Progression-free survival was longer in patients who received ipatasertib than in those who received placebo. To our knowledge, these are the first results supporting AKT-targeted therapy for triple-negative breast cancer. Ipatasertib warrants further investigation for the treatment of triple-negative breast cancer.
F Hoffmann-La Roche.
口服AKT抑制剂ipatasertib正在PI3K/AKT通路激活率较高的癌症中进行研究,包括三阴性乳腺癌。LOTUS试验研究了在紫杉醇基础上加用ipatasertib作为三阴性乳腺癌的一线治疗方案。
在这项随机、安慰剂对照、双盲的2期试验中,从韩国、美国、法国、西班牙、台湾、新加坡、意大利和比利时的44家医院招募了年龄在18岁及以上、患有可测量的、无法手术的局部晚期或转移性三阴性乳腺癌且之前未接受过全身治疗的女性。入选患者被随机分配(1:1)接受静脉注射紫杉醇80mg/m²(第1、8、15天),同时每天一次给予400mg ipatasertib或安慰剂(第1 - 21天),每28天为一周期,直至疾病进展或出现不可接受毒性。随机分组采用分层置换块法(块大小为4),通过交互式网络响应系统进行,分层标准有三个:既往(新)辅助治疗、无化疗间期和肿瘤PTEN状态。共同主要终点是意向性治疗人群的无进展生存期和PTEN低表达(通过免疫组化)人群的无进展生存期。这项正在进行的试验已在ClinicalTrials.gov注册(NCT02162719)。

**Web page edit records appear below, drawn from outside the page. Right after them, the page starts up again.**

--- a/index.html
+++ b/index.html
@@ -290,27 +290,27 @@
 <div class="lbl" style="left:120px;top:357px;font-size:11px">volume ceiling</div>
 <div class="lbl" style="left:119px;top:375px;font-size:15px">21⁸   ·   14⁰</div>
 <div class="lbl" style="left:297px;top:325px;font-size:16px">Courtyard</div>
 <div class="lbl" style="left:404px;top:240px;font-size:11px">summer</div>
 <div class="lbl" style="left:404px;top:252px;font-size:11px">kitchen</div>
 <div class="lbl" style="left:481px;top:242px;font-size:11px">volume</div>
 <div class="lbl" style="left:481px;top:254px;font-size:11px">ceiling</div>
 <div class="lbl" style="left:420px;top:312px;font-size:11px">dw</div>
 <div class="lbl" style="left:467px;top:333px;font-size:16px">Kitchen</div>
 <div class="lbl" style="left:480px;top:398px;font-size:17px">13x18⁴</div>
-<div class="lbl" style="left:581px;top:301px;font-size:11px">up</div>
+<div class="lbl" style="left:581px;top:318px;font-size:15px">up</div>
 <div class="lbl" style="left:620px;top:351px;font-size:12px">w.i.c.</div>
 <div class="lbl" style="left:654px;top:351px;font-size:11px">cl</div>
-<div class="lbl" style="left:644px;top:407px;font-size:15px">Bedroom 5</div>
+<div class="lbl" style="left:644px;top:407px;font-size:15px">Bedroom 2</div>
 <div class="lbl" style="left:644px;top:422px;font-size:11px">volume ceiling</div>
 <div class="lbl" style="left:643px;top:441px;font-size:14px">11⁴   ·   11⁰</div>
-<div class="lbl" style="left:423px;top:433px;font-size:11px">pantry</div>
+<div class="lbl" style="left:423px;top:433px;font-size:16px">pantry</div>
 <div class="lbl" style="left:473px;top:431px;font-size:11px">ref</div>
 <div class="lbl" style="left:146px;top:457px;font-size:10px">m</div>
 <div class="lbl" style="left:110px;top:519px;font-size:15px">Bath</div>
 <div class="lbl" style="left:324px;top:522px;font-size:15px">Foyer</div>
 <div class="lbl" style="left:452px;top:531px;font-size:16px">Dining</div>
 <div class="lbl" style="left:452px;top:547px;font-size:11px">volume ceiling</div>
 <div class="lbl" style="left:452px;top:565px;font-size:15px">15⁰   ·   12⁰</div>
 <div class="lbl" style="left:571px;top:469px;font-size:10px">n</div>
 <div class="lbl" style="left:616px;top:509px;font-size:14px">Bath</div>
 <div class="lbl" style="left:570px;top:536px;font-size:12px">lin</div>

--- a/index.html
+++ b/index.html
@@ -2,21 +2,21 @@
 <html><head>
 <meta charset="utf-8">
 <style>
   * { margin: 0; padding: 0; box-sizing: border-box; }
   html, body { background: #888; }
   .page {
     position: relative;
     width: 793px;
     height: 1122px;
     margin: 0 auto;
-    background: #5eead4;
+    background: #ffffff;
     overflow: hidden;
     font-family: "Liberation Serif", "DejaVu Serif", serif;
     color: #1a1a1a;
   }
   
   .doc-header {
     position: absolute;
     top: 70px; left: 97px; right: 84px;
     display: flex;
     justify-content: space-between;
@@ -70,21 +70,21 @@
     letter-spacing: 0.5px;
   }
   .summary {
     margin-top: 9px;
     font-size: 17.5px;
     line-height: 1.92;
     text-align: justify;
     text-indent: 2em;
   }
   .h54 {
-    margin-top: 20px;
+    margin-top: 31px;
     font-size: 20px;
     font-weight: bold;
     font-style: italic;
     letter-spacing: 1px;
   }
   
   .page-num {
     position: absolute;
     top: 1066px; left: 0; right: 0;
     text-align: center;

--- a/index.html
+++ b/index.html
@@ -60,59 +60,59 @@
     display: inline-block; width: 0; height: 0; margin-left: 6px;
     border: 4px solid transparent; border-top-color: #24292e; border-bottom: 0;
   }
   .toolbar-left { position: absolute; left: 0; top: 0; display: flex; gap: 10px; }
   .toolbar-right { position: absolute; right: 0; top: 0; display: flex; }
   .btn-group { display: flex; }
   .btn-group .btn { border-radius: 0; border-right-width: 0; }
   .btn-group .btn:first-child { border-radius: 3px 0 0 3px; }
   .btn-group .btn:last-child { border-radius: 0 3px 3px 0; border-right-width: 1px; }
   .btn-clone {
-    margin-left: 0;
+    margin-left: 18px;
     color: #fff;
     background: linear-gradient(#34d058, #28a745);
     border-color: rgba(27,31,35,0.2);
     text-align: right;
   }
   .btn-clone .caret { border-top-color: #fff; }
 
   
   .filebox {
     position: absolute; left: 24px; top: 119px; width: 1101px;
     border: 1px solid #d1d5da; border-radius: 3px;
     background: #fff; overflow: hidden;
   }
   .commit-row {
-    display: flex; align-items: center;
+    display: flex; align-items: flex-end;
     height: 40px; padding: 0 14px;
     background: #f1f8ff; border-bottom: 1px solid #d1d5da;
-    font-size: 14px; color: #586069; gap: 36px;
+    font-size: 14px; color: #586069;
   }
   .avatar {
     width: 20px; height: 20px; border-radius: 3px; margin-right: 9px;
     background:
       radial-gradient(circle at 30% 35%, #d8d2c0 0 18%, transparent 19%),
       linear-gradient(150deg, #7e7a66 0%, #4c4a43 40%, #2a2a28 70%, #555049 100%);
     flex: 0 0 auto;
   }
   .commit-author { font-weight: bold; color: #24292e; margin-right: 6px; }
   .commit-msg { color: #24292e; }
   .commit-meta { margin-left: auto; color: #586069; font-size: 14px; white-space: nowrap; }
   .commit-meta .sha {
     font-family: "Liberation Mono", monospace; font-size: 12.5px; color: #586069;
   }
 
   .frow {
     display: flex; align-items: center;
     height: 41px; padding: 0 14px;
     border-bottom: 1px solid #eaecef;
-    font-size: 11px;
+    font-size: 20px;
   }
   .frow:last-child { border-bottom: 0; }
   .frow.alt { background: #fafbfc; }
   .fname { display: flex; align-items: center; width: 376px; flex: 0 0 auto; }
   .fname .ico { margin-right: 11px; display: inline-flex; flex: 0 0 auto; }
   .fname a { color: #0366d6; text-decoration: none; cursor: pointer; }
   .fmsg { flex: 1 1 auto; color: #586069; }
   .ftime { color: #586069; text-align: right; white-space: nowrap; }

在2014年9月2日至2016年2月4日期间,166例患者接受了资格评估,124例患者入组并随机分配至紫杉醇加ipatasertib组(n = 62)或紫杉醇加安慰剂组(n = 62)。Ipatasertib组的中位随访时间为10.4个月(IQR 6.5 - 14.1),安慰剂组为10.2个月(6.0 - 13.6)。在意向性治疗人群中,ipatasertib组的中位无进展生存期为6.2个月(95%CI 3.8 - 9.0),安慰剂组为4.9个月(3.6 - 5.4)(分层风险比[HR] 0.60,95%CI 0.37 - 0.98;p = 0.037);在48例PTEN低表达肿瘤患者中,ipatasertib组的中位无进展生存期为6.2个月(95%CI 3.6 - 9.1),安慰剂组为3.7个月(1.9 - 7.3)(分层HR 0.59,95%CI 0.26 - 1.32,p = 0.18)。最常见的3级或更严重不良事件为腹泻(61例接受ipatasertib治疗患者中有14例[23%],而62例接受安慰剂治疗患者中无)、中性粒细胞计数降低(5例[8%]对4例[6%])和中性粒细胞减少(6例[10%]对1例[2%])。使用ipatasertib未报告结肠炎、4级腹泻或治疗相关死亡。安慰剂组发生1例治疗相关死亡。Ipatasertib组61例患者中有17例(28%)报告了严重不良事件,安慰剂组62例患者中有9例(15%)报告了严重不良事件。
接受ipatasertib治疗的患者无进展生存期长于接受安慰剂治疗的患者。据我们所知,这些是支持三阴性乳腺癌AKT靶向治疗的首批结果。Ipatasertib值得进一步研究用于治疗三阴性乳腺癌。
F. Hoffmann - La Roche。